Raw data
····················

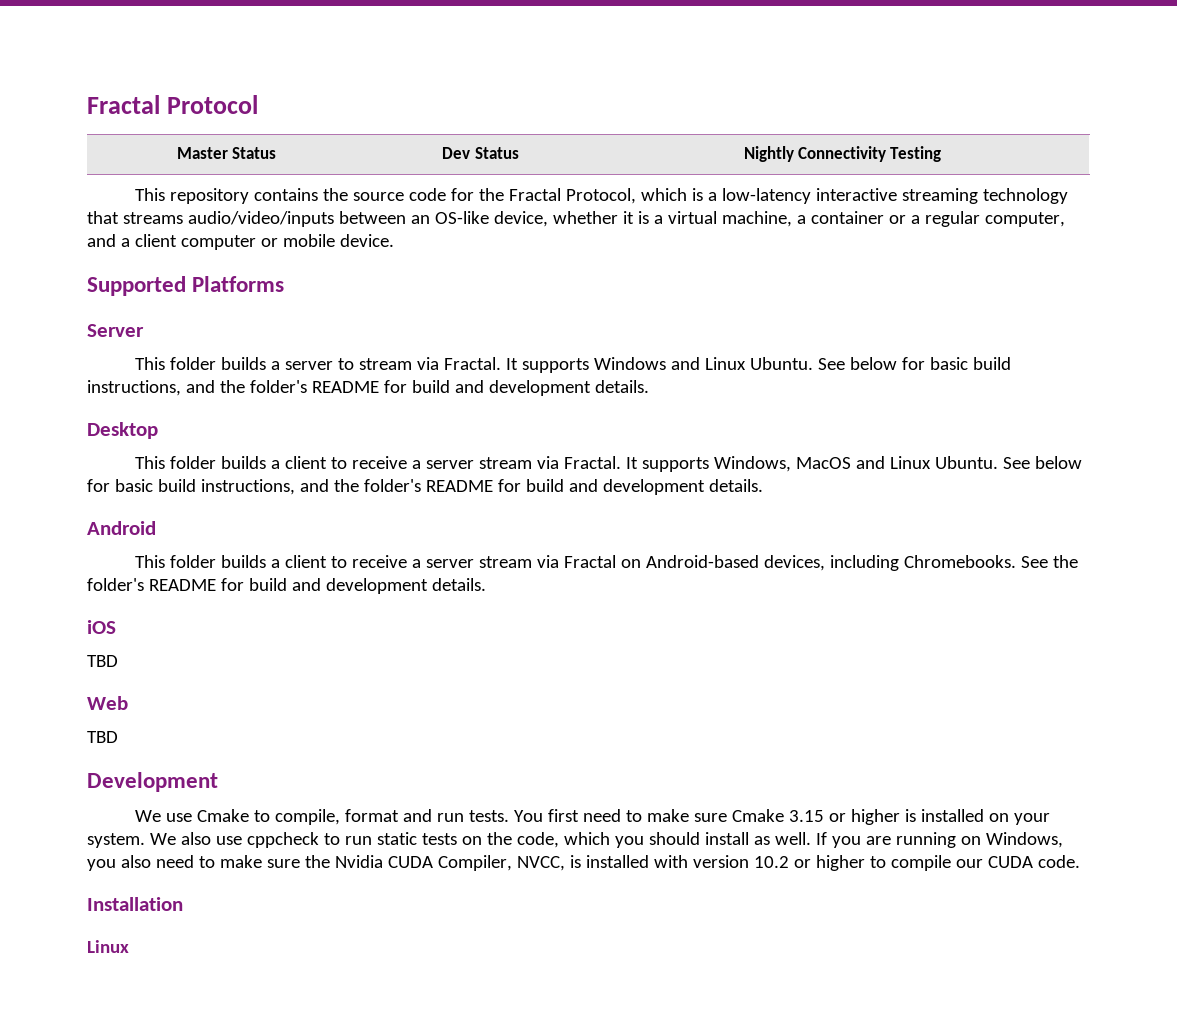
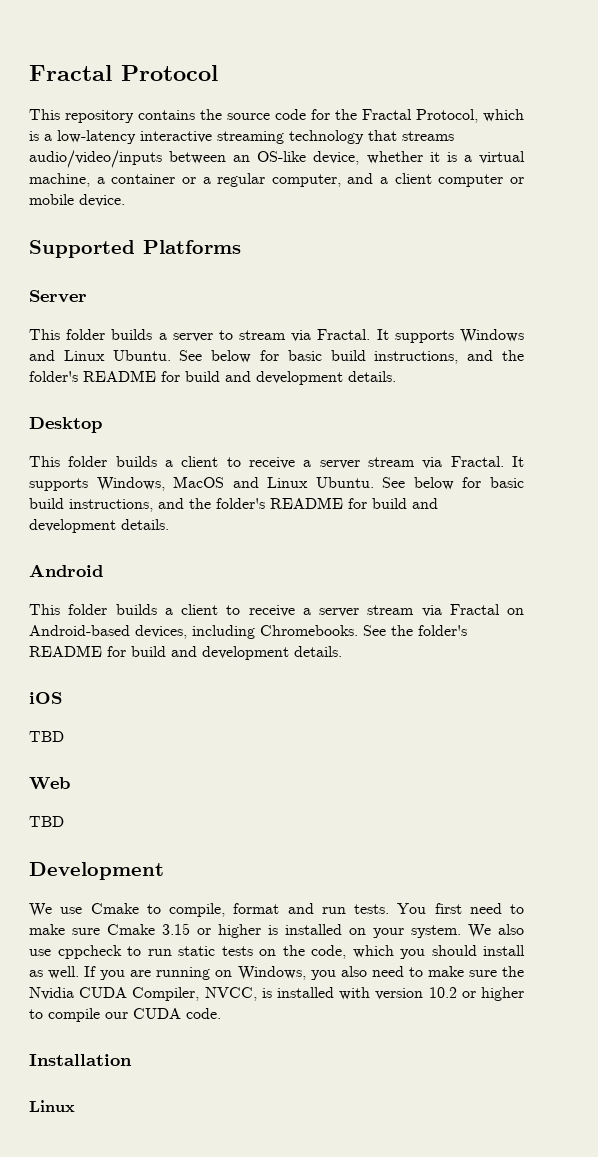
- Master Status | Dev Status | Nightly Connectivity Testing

····················

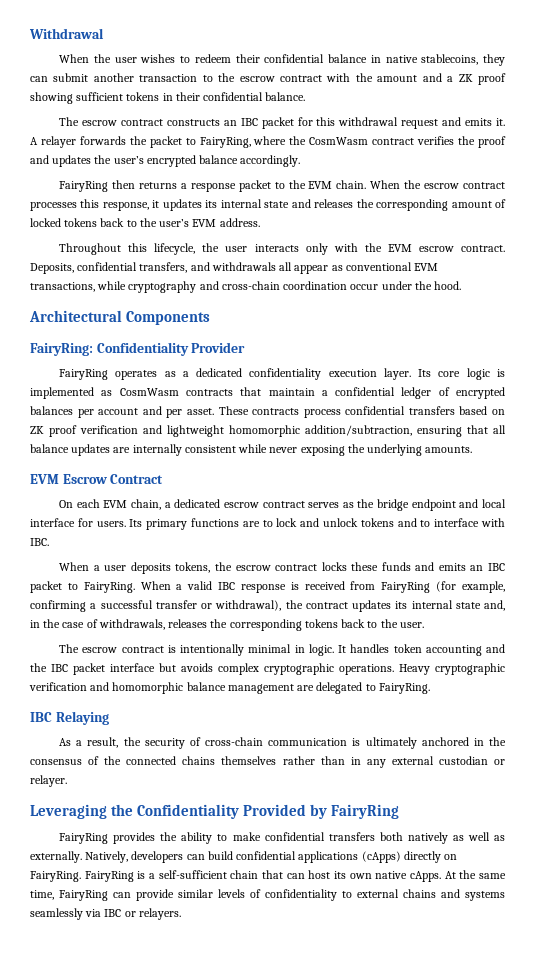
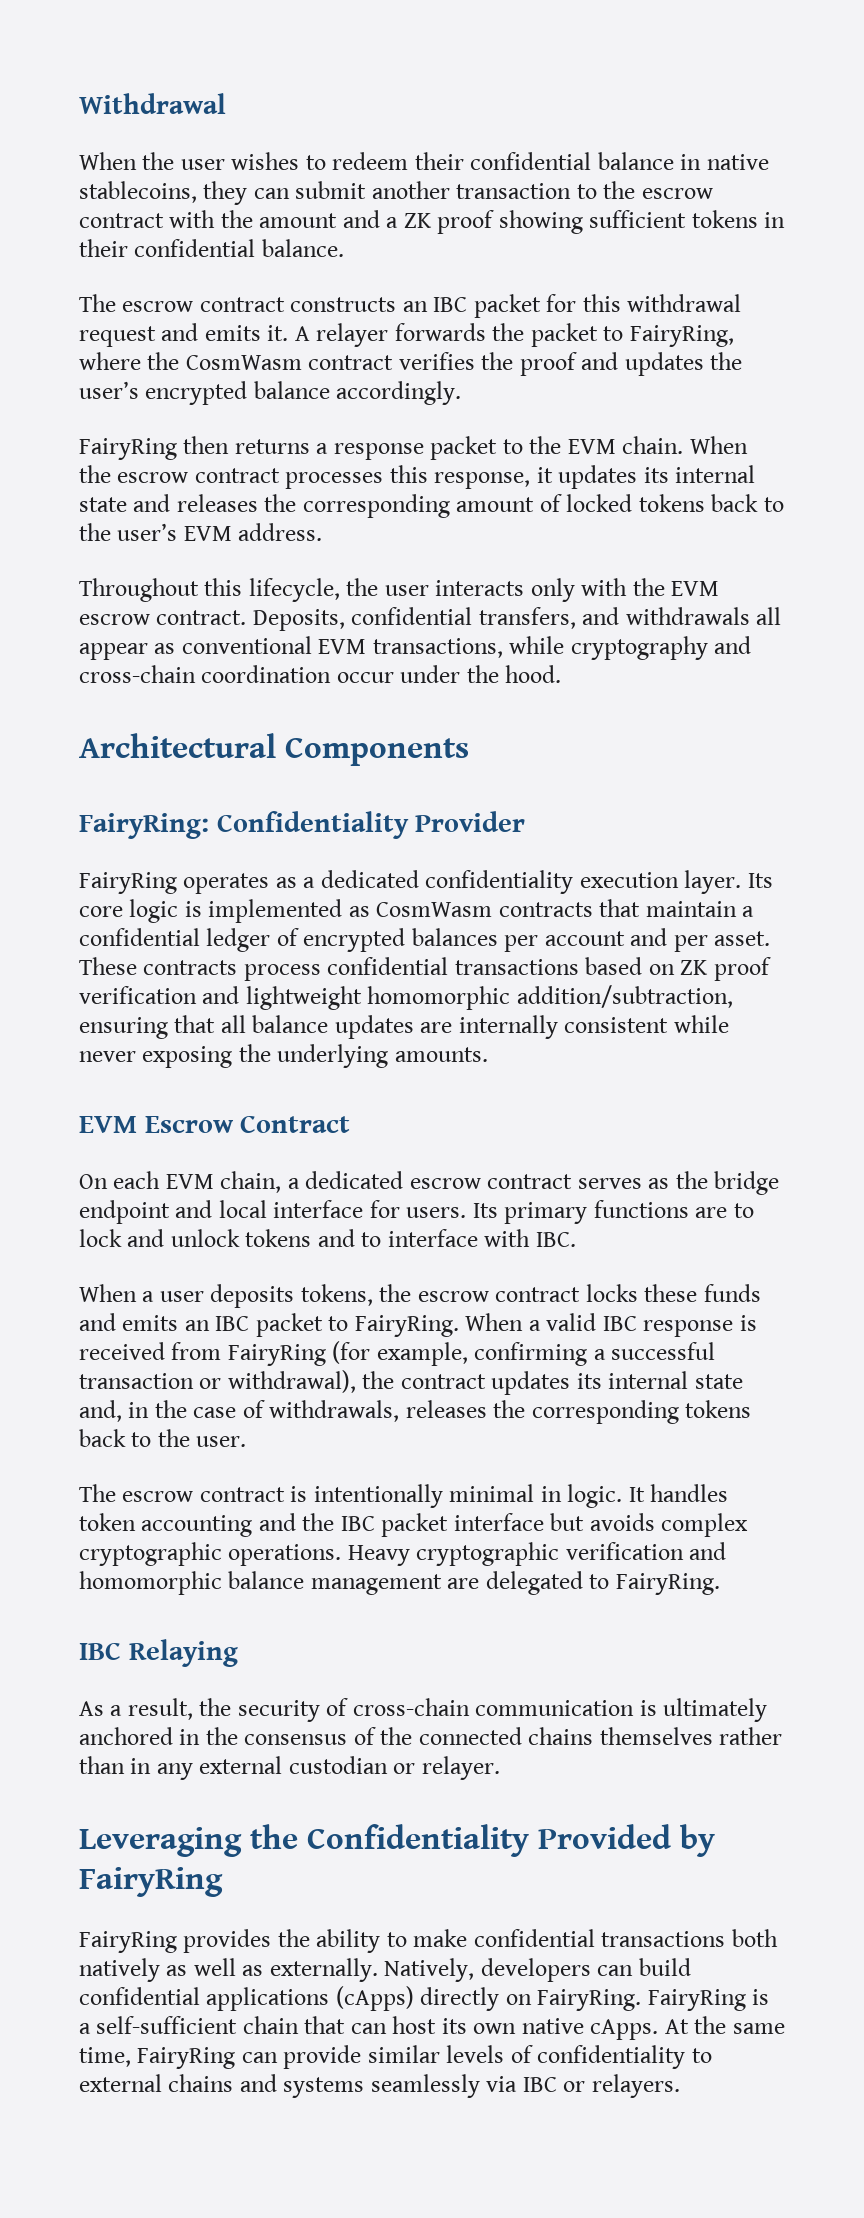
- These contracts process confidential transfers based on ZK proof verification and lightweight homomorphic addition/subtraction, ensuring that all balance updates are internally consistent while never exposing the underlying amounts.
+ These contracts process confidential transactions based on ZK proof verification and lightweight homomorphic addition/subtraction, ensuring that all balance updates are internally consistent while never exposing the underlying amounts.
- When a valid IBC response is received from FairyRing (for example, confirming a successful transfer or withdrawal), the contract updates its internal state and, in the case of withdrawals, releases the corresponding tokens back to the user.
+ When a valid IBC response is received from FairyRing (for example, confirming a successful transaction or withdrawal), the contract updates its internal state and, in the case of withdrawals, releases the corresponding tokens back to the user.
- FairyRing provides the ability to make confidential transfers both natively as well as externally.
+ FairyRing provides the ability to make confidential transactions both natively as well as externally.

····················

Please give an exact copy of the lines above, beginning with the line containing "process confidential transactions" and running through the line containing "transactions both natively as well as externally.", and of no other lines.

+ These contracts process confidential transactions based on ZK proof verification and lightweight homomorphic addition/subtraction, ensuring that all balance updates are internally consistent while never exposing the underlying amounts.
- When a valid IBC response is received from FairyRing (for example, confirming a successful transfer or withdrawal), the contract updates its internal state and, in the case of withdrawals, releases the corresponding tokens back to the user.
+ When a valid IBC response is received from FairyRing (for example, confirming a successful transaction or withdrawal), the contract updates its internal state and, in the case of withdrawals, releases the corresponding tokens back to the user.
- FairyRing provides the ability to make confidential transfers both natively as well as externally.
+ FairyRing provides the ability to make confidential transactions both natively as well as externally.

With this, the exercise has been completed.